Not sure how usable it is but Google actually has a lot of open-source stuff for game hosting on kubernetes with agones + openmatch + quilkin, I am somewhat tempted to play with them at some point.
It is an interesting topic. We don't see UDP in Kubernetes that often but we do support it in various ways depending on the application. HAProxy Community supports QUIC, which is UDP and Syslog load balancing. HAProxy Enterprise (the paid one) has a UDP module that supports other applications too.
There has never been any CONTINUATION frame issues in the first place. Only a bunch of other implementations did it a strange way resulting in abnormal memory usage, but CONTINUATION frames are handled exactly how the spec meant them to be handled, i.e. concatenated on the fly as they are read. You can even try to send many frames of 1 byte if you want, there's no issue (aside the small overhead of parsing extra frames of course).

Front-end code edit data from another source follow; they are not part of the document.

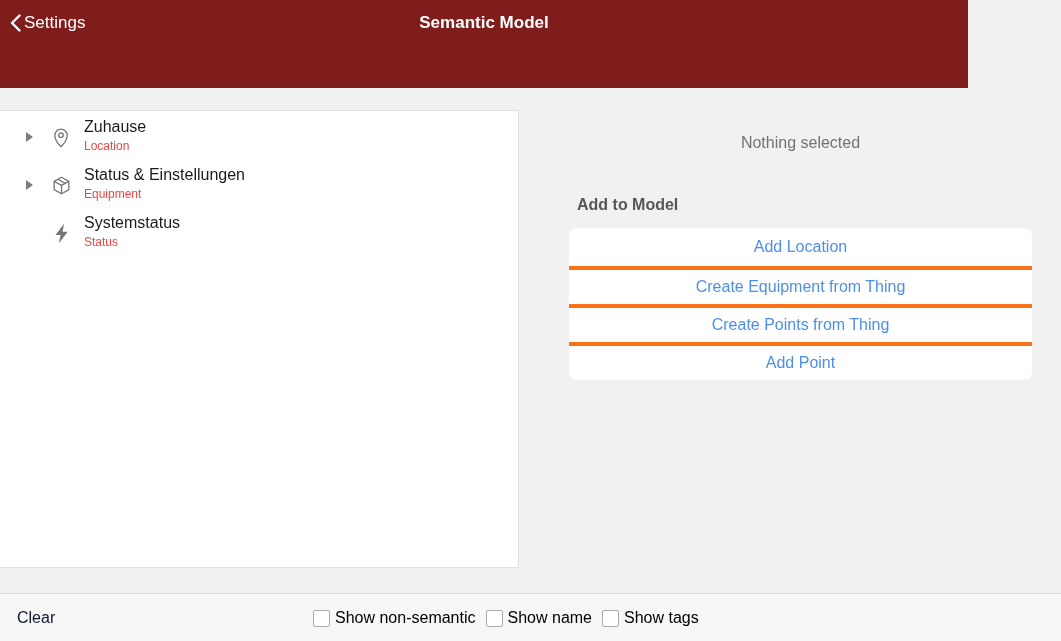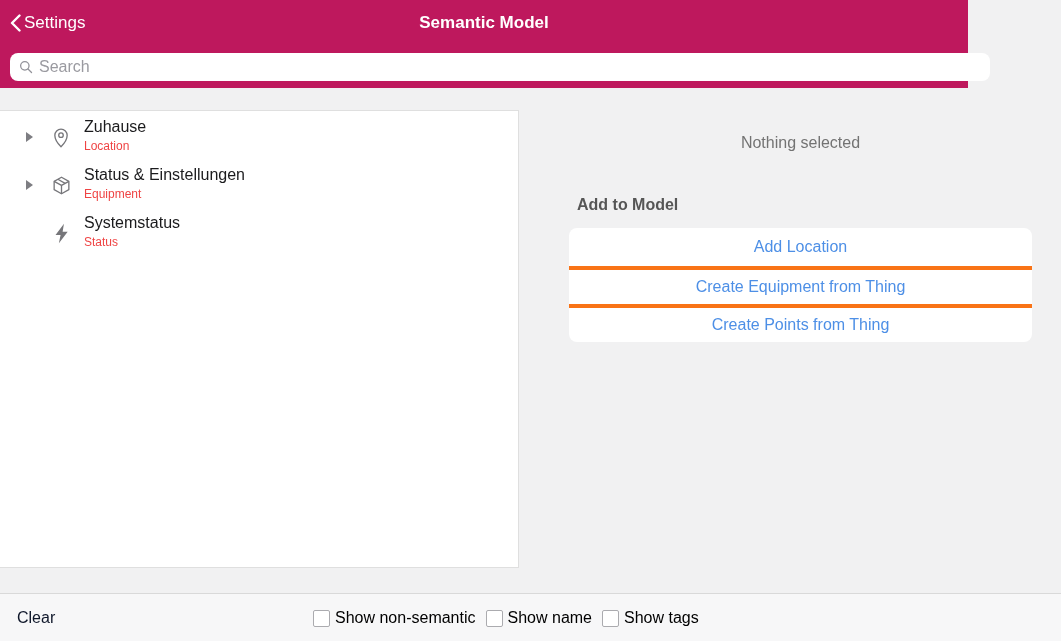"Settings" .header { background: #be185d -> #7f1d1d }
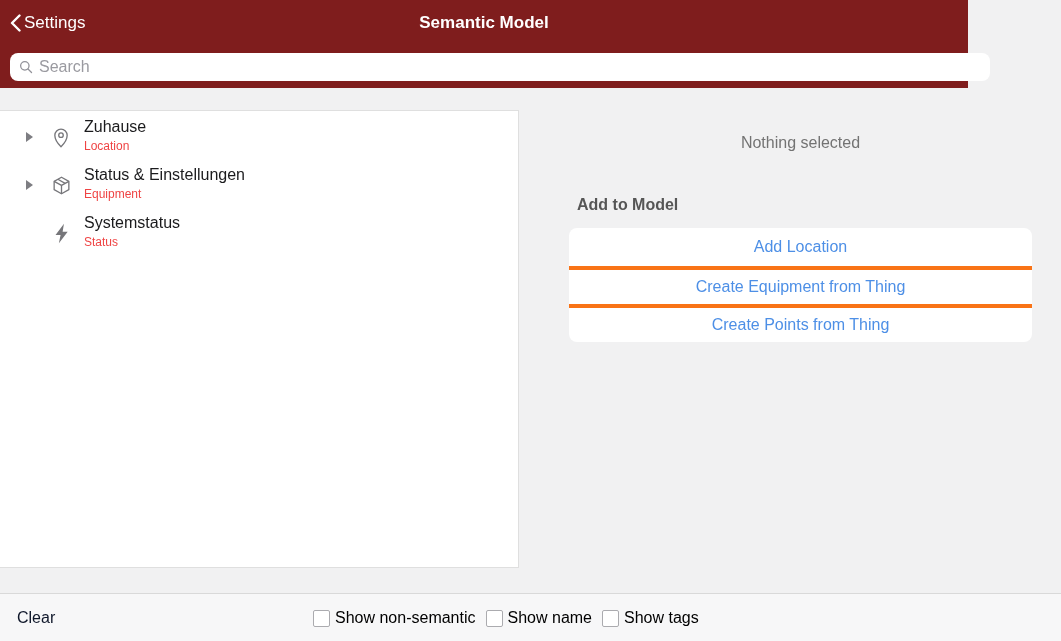"Search" div.search-wrap { html: <div> <span> <svg> <circle></circle> <line></line> </svg> </span> <input> </div> -> none }
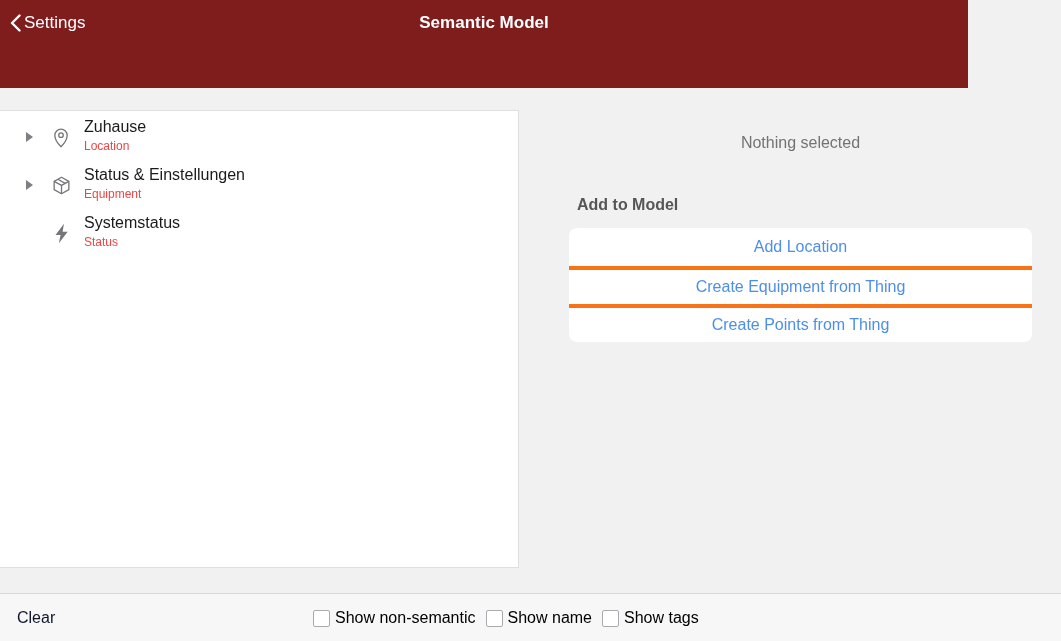"Add Point" div.action-row { html: none -> <div>Add Point</div> }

Regardless, given that it's being used and abused these days to waste server resources (CPU and network bandwidth in this case, memory for some other servers), they're now counted as glitches and you have an option to automatically close a connection above a certain number of glitches, and you can even track them in a stick-table that will allow you to block a source IP and share that info with all other LBs. I.e. the abuse of CONTINUATION (and all other classical H2 abuses since this one was known for 8+ years) can actually be used as a marker for a bad source that leads it to being blocked early.
There are other well-known attack vectors on H2, such as constantly sending SETTINGS frames to change the initial window size, whose cost can be proportional to the number of established streams, and, of course, the fast creation of streams that are immediately reset. All of this is properly counted as glitches and will be handled likewise.
I'm aware of a few large sites which managed to lower their CPU usage with this, by getting rid of this annoying background noise.
Also it's worth keeping in mind that when someone has enough resources to use your CPU this way, the impact would be roughly 100 times higher if they used the same bandwidth to force make you generate TLS handshakes! Thus, H2 attacks, while annoying, are a just a minor detail.